→ **SOURCE MATERIAL**
##############################
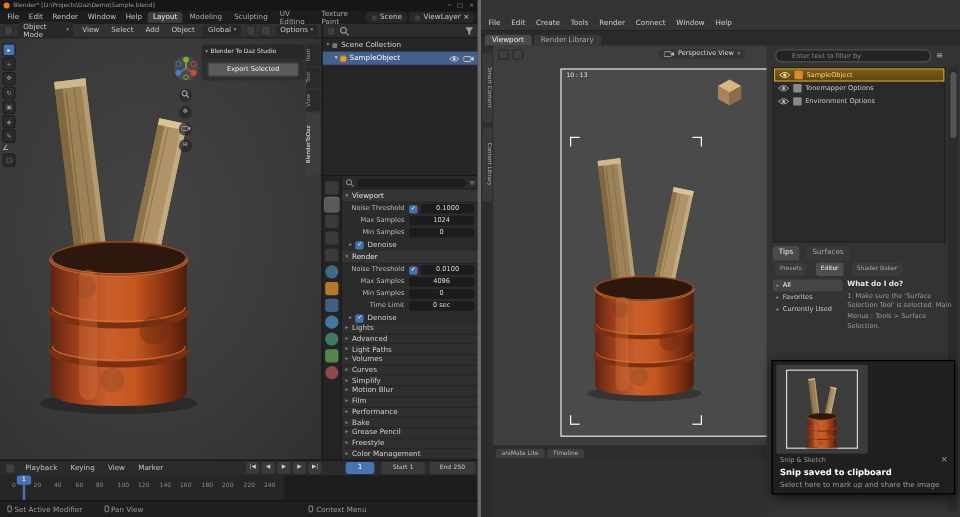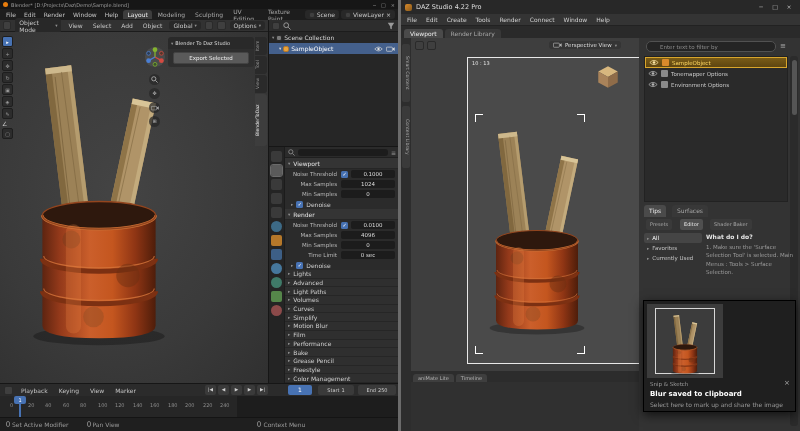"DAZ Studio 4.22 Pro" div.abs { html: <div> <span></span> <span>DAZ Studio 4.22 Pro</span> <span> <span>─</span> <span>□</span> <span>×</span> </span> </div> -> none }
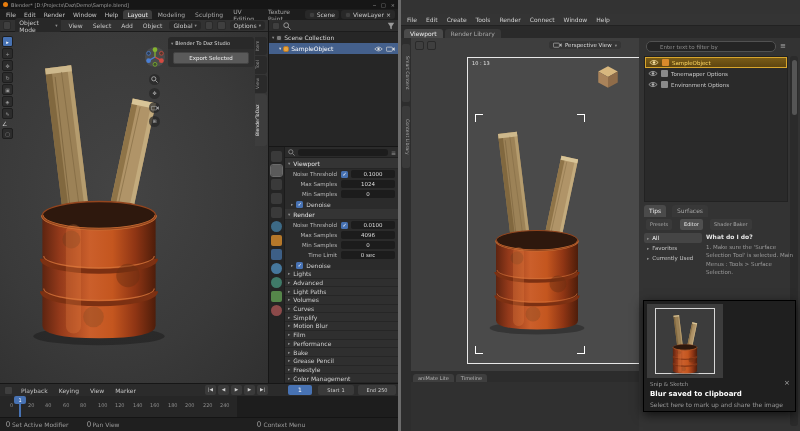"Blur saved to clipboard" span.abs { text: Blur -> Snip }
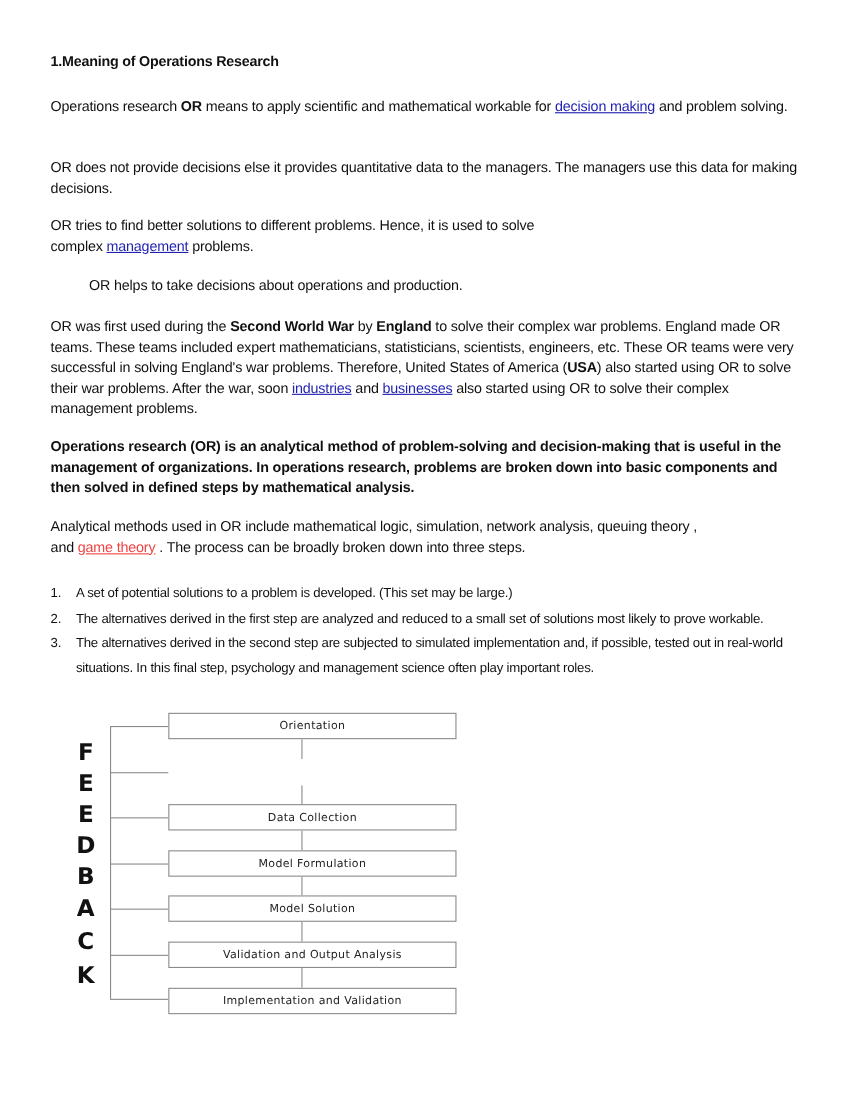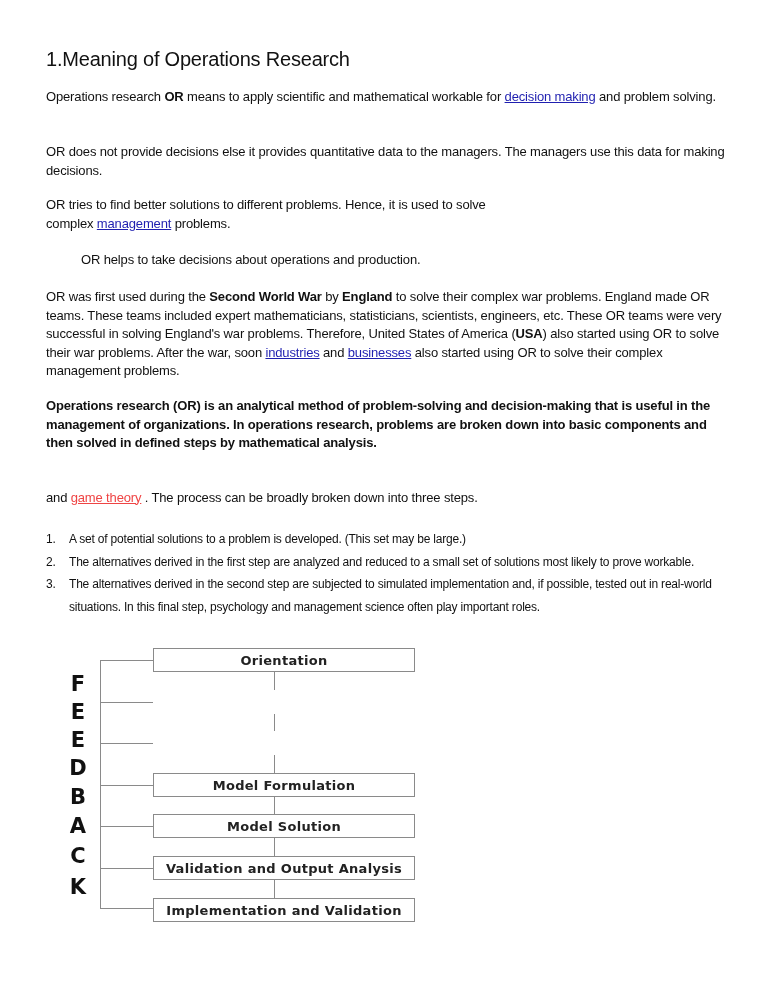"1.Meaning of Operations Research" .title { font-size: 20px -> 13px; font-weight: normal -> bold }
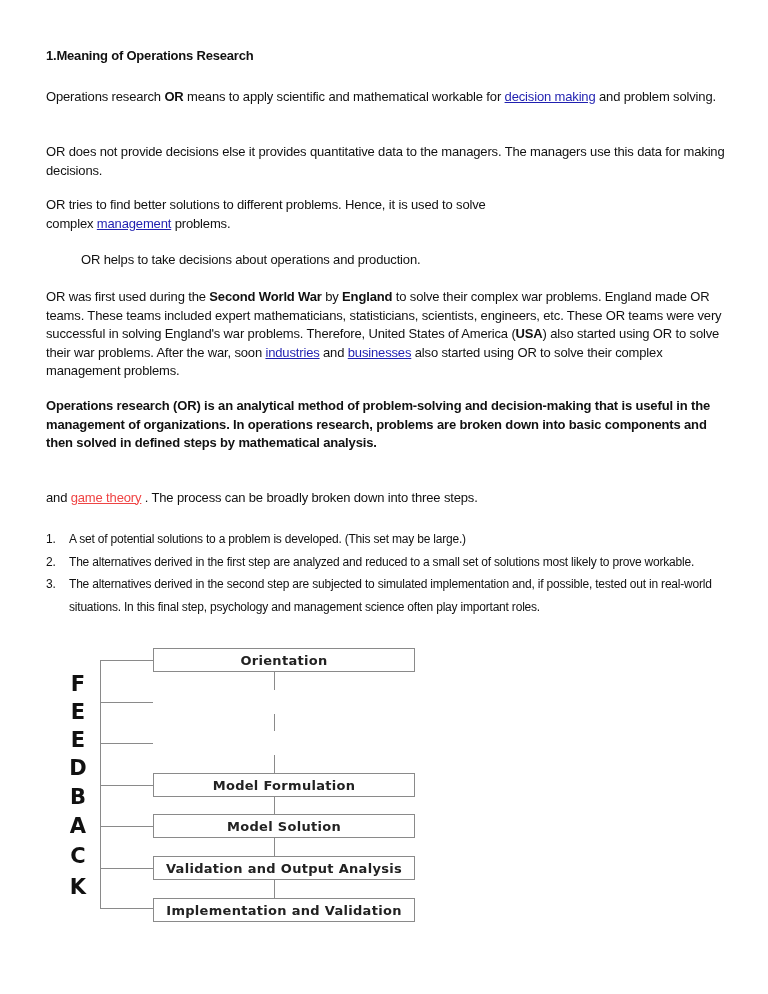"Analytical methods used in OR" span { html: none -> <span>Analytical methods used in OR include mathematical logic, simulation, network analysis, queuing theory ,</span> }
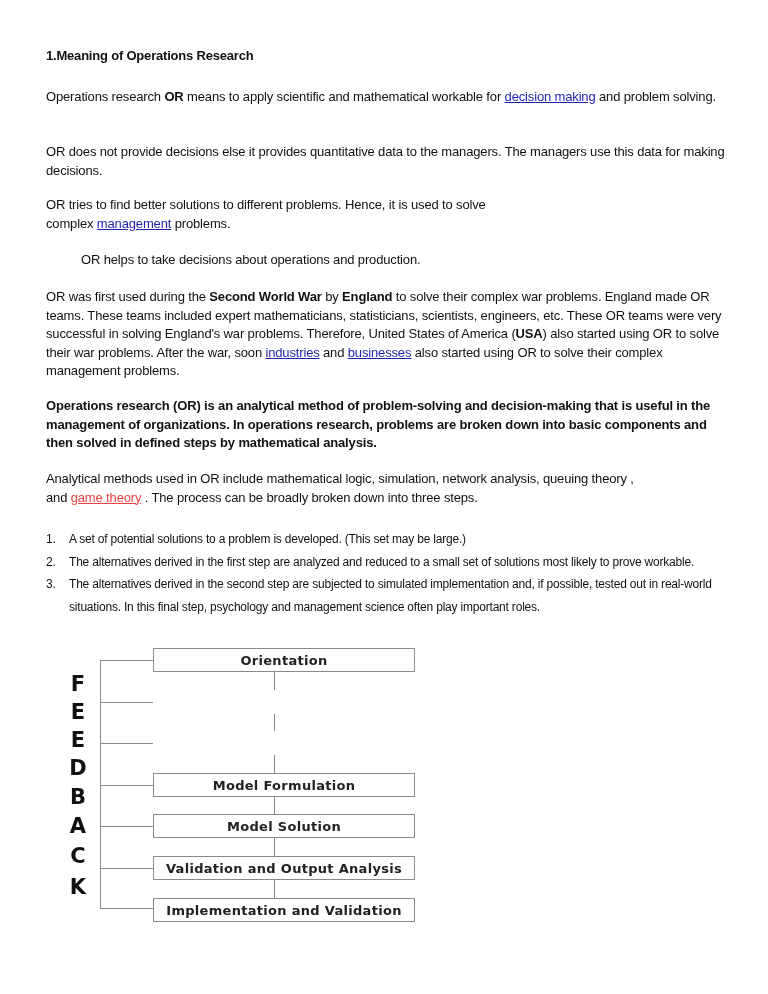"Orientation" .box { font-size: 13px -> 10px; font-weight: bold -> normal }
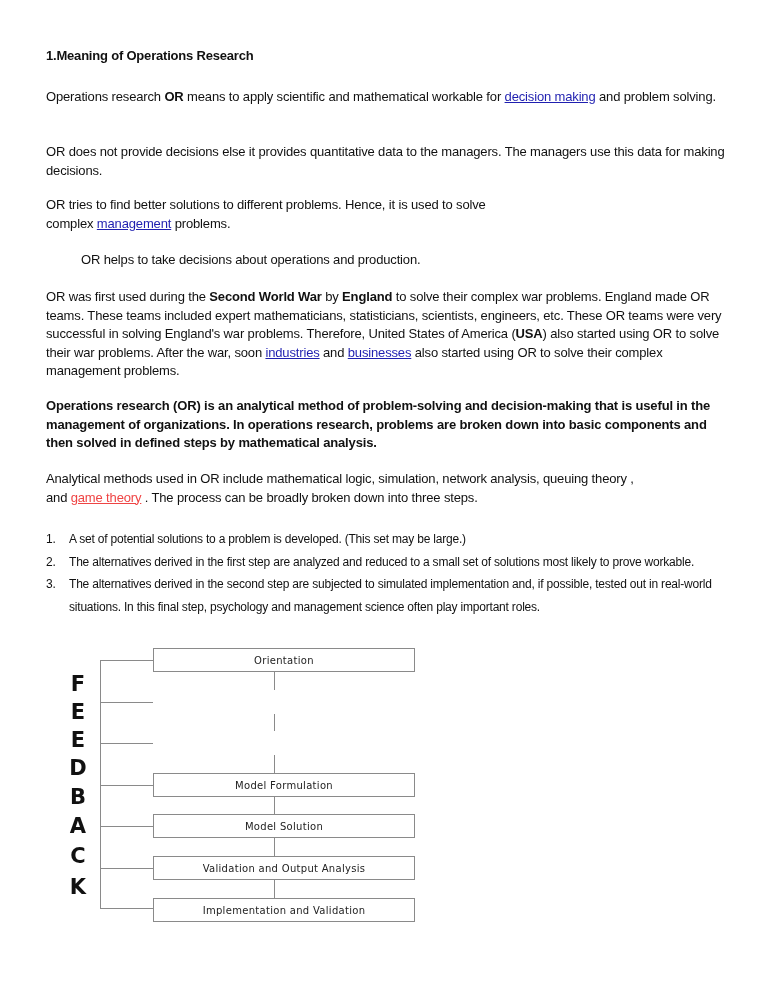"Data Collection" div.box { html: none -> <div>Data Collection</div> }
##############################
→ **ACTIVITY**
Find the line that contains "font-size: 20px ->", then write out that line and every line after it through the end of the records, exactly. Leave the pictures out.

→ **ANSWER BOX**
"1.Meaning of Operations Research" .title { font-size: 20px -> 13px; font-weight: normal -> bold }
"Analytical methods used in OR" span { html: none -> <span>Analytical methods used in OR include mathematical logic, simulation, network analysis, queuing theory ,</span> }
"Orientation" .box { font-size: 13px -> 10px; font-weight: bold -> normal }
"Data Collection" div.box { html: none -> <div>Data Collection</div> }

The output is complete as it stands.